Past Public Humanities Awardees
2025 Public Humanities Award
Dorothy Burge
The Alice Kaplan Institute for the Humanities at Northwestern is pleased to announce the recipient of the 2025 Kaplan Public Humanities Award, Dorothy Burge!
The annual Kaplan Public Humanities Award recognizes an individual whose humanistic work has had a significant, positive, and lasting impact beyond the university. This year we honor Dorothy Burge for her work as an artist, activist, and an advocate for survivors of police torture in Chicago. Her ability to bridge these realms through the medium of quilting exemplifies the type of transformative humanistic work the Public Humanities Award aims to support. Burge was nominated for this award by Asha Iman Veal, Associate Curator at the Museum of Contemporary Photography and Associate Professor at the School of the Art Institute of Chicago.
Dorothy Burge (she/her) is a multimedia artist and community activist inspired by history and current issues of social justice. Dorothy is a native of Chicago, and a descendent from a long line of quilters from
Mississippi who created beautiful quilts from recycled clothing. Her realization that the history and culture of her people were being passed through generations of quilters inspired her to use the medium as a tool to teach history, raise cultural awareness, and inspire action. Dorothy received her Master of Arts in Urban Planning and Policy and her Bachelor of Arts in Art Design from the University of Illinois at Chicago. She is a member of Blacks Against Police Torture and Chicago Torture Justice Memorials, cultural collectives seeking justice for police torture survivors.

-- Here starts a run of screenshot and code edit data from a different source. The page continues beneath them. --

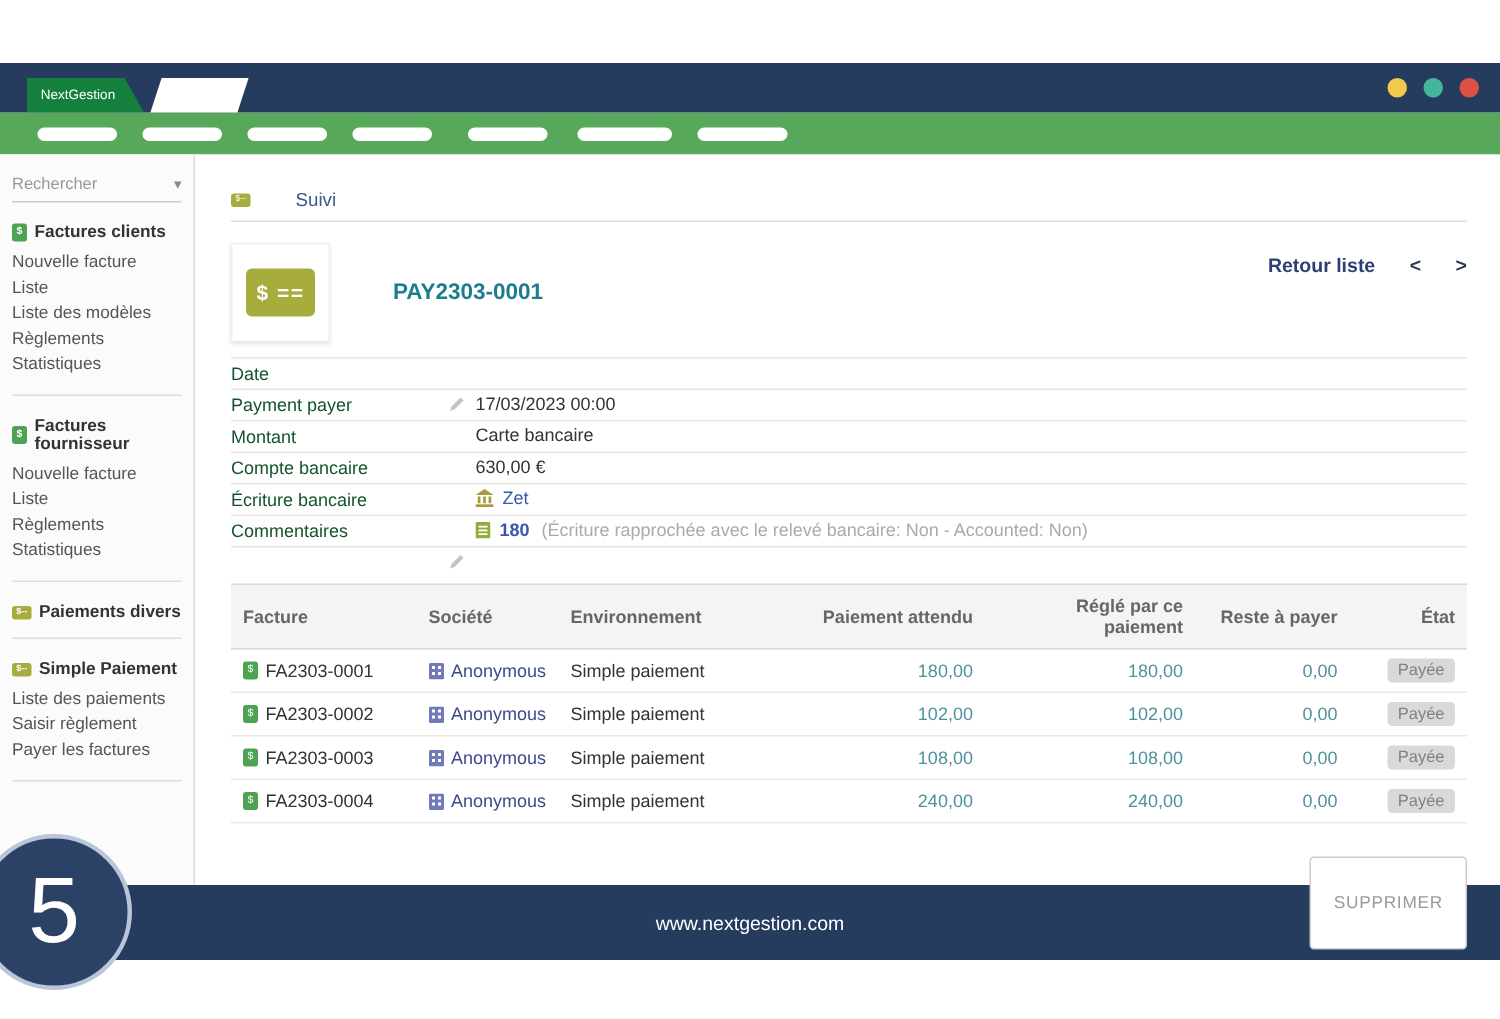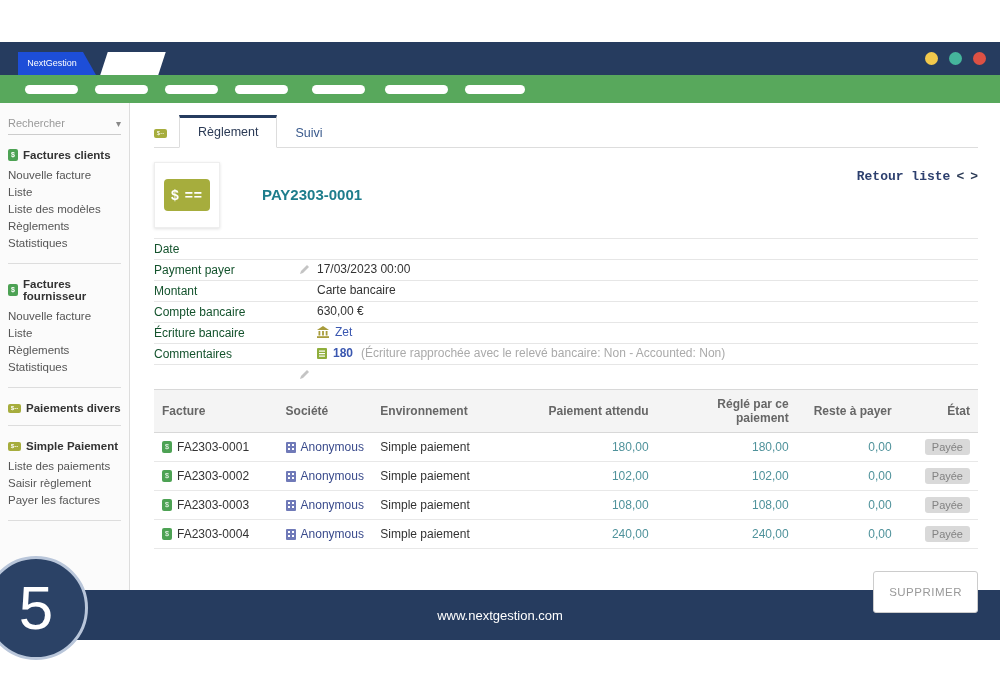--- a/index.html
+++ b/index.html
@@ -3,21 +3,21 @@
 <meta charset="utf-8">
 <style>
   * { margin:0; padding:0; box-sizing:border-box; }
   html,body { width:1000px; height:679px; background:#fff; overflow:hidden;
               font-family:"Liberation Sans", sans-serif; }
   .window { position:absolute; left:0; top:42px; width:1000px; height:598px; }
 
   
   .titlebar { position:relative; height:33px; background:#263c5f; }
   .brand-tab { position:absolute; left:18px; bottom:0; width:78px; height:23px;
-               background:#1d4ed8; color:#fff; font-size:9px; line-height:23px;
+               background:#15803d; color:#fff; font-size:9px; line-height:23px;
                text-align:center; clip-path:polygon(0 0,calc(100% - 13px) 0,100% 100%,0 100%);
                padding-right:10px; }
   .blank-tab { position:absolute; left:104px; bottom:0; width:58px; height:23px;
                background:#fff; transform:skewX(-18deg); }
   .dots { position:absolute; right:14px; top:10px; display:flex; gap:11px; }
   .dot { width:13px; height:13px; border-radius:50%; }
 
   
   .navbar { height:28px; background:#58a85c; display:flex; align-items:center;
             padding-left:25px; gap:17px; }
@@ -58,21 +58,21 @@
 
   
   .hdr { display:flex; align-items:center; margin-top:13px; height:67px; position:relative; }
   .icon-card { width:66px; height:66px; background:#fff; border:1px solid #eee;
                box-shadow:0 1px 3px rgba(0,0,0,.12); display:flex; align-items:center;
                justify-content:center; flex:none; }
   .money-ico-lg { width:46px; height:32px; background:#a6ad3d; border-radius:4px;
                   color:#fff; display:flex; align-items:center; justify-content:center;
                   font-size:14px; font-weight:bold; letter-spacing:1px; }
   .pay-title { margin-left:42px; color:#1e7d8c; font-weight:bold; font-size:15px; }
-  .hdr-right { position:absolute; right:0; top:8px; display:flex; align-items:flex-start; gap:6px;font-family:Liberation Mono, monospace; }
+  .hdr-right { position:absolute; right:0; top:8px; display:flex; align-items:flex-start; gap:23px; }
   .back-link { color:#2c3f6e; font-weight:bold; font-size:13px; cursor:pointer; }
   .chev { color:#2b3a55; font-weight:bold; font-size:13px; cursor:pointer; }
 
   
   .details { margin-top:10px; border-top:1px solid #e6e6e6; }
   .drow { display:flex; align-items:center; height:21px; border-bottom:1px solid #e6e6e6; }
   .dlabel { width:145px; color:#14532d; flex:none; }
   .dval { display:flex; align-items:center; gap:6px;margin-top:40px; }
   .dval.noicon { padding-left:18px; }
   .pencil { width:12px; height:12px; flex:none; }
@@ -96,21 +96,21 @@
               background-image:linear-gradient(#fff 0 0),linear-gradient(#fff 0 0),linear-gradient(#fff 0 0),linear-gradient(#fff 0 0);
               background-size:2px 2px; background-repeat:no-repeat;
               background-position:2px 2px,6px 2px,2px 6px,6px 6px; }
   .badge { display:inline-block; background:#d9d9d9; color:#828282; font-size:11px;
            padding:2px 7px; border-radius:3px; }
   .col-ref{width:15%;} .col-co{width:11.5%;} .col-env{width:17%;} .col-exp{width:17.5%;}
   .col-paid{width:17%;} .col-rem{width:12.5%;} .col-st{width:9.5%;}
 
   .btnrow { display:flex; justify-content:flex-end; margin-top:22px; }
   .del-btn { background:#fff; border:1px solid #ccc; border-radius:3px; color:#999;
-             font-size:11.5px; letter-spacing:.5px; padding:14px 15px; cursor:pointer;
+             font-size:11.5px; letter-spacing:.5px; padding:24px 15px; cursor:pointer;
              font-family:"Liberation Sans", sans-serif; }
 
   
   .footer { height:50px; background:#263c5f; display:flex; align-items:center;
             justify-content:center; color:#fff; font-size:13px; }
   .page-circle { position:absolute; left:-16px; top:514px; width:104px; height:104px;
                  border-radius:50%; background:#2b4266; border:3px solid #b9c6da;
                  display:flex; align-items:center; justify-content:center; z-index:5; }
   .page-circle span { color:#fff; font-size:62px; font-weight:400; line-height:1; }
   svg { display:block; }
@@ -189,21 +189,20 @@
         <div class="sb-item">Saisir règlement</div>
         <div class="sb-item">Payer les factures</div>
       </div>
       <div class="sb-div"></div>
     </div>
 
     <div class="main">
 
       <div class="tabrow">
         <span class="money-ico-sm tab-ico">$--</span>
-        <div class="tab active">Règlement</div>
         <div class="tab">Suivi</div>
       </div>
 
       <div class="hdr">
         <div class="icon-card">
           <div class="money-ico-lg">$ ==</div>
         </div>
         <div class="pay-title">PAY2303-0001</div>
         <div class="hdr-right">
           <span class="back-link">Retour liste</span>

This year’s Award will be presented at the Kaplan Institute’s Public Humanities Symposium in a ceremony immediately following the Keynote on Thursday, April 17 (5:30pm, Harris Hall #108, with reception to follow in the Kresge Hall 2nd floor atrium). Burge will further discuss her work in a lunchtime event on Friday, April 18 (1:00pm, Kaplan Institute Seminar Room, Kresge Hall #2350). Both events are free and open to the public. Click here to view the full Symposium schedule.
2024 Public Humanities Award
Dr. Ashley Cheyemi McNeil
The Alice Kaplan Institute for the Humanities at Northwestern is pleased to announce the recipient of the 2024 Kaplan Institute Public Humanities Award, Dr. Ashley Cheyemi McNeil!
The Kaplan Institute Public Humanities Award recognizes an individual whose humanistic work has had a significant, positive, and lasting impact beyond the university. This year we honor Dr. McNeil for her commitment to uplifting marginalized communities and voices through humanities education, including through her work in the independent film community, her support of the TEAACH Act, and her work with Northwestern undergraduates.
Dr. Ashley Cheyemi McNeil is the Director of Education and Research at Full Spectrum Features, an arts/media non-profit that works to uplift stories from marginalized communities. At Full Spectrum, Dr. McNeil leads the development of cinematic Open Educational Resources while also supporting the team in community collaboration, development strategy, and fundraising. She leads from an understanding that stories about being and belonging shape individuals, communities, and generations. She has centered this understanding at all the institutions she has been a part of, at each of which she has been entrusted to imagine and manage complex public-facing programs that are both technical and cultural in nature.
Dr. McNeil was recognized at the Kaplan Public Humanities Symposium, an annual event that celebrates publicly engaged humanities scholarship and promotes the importance of this work at Northwestern and beyond. The Public Humanities Award Ceremony took place during the closing reception on Friday, May 10, 4:30-6:00 pm at the Kaplan Institute (Kresge Hall #2350, 1880 Campus Drive, Evanston).
2023 Public Humanities Award
Morris (Dino) Robinson, Jr.
The Inaugural Kaplan Institute Public Humanities Award was presented in May 2023 to Morris (Dino) Robinson, Jr. in recognition of his many years of substantial contributions to the humanities at Northwestern and Evanston's Shorefront Legacy Center, and for his modeling of thoughtful, careful, community-engaged research.
Photo: Dino Robinson (holding certificate) is joined by Kaplan Interim Director Kelly Wisecup (left), Kaplan Associate Director Tom Burke, and Center for Civic Engagement Program Administrator Ruth Curry.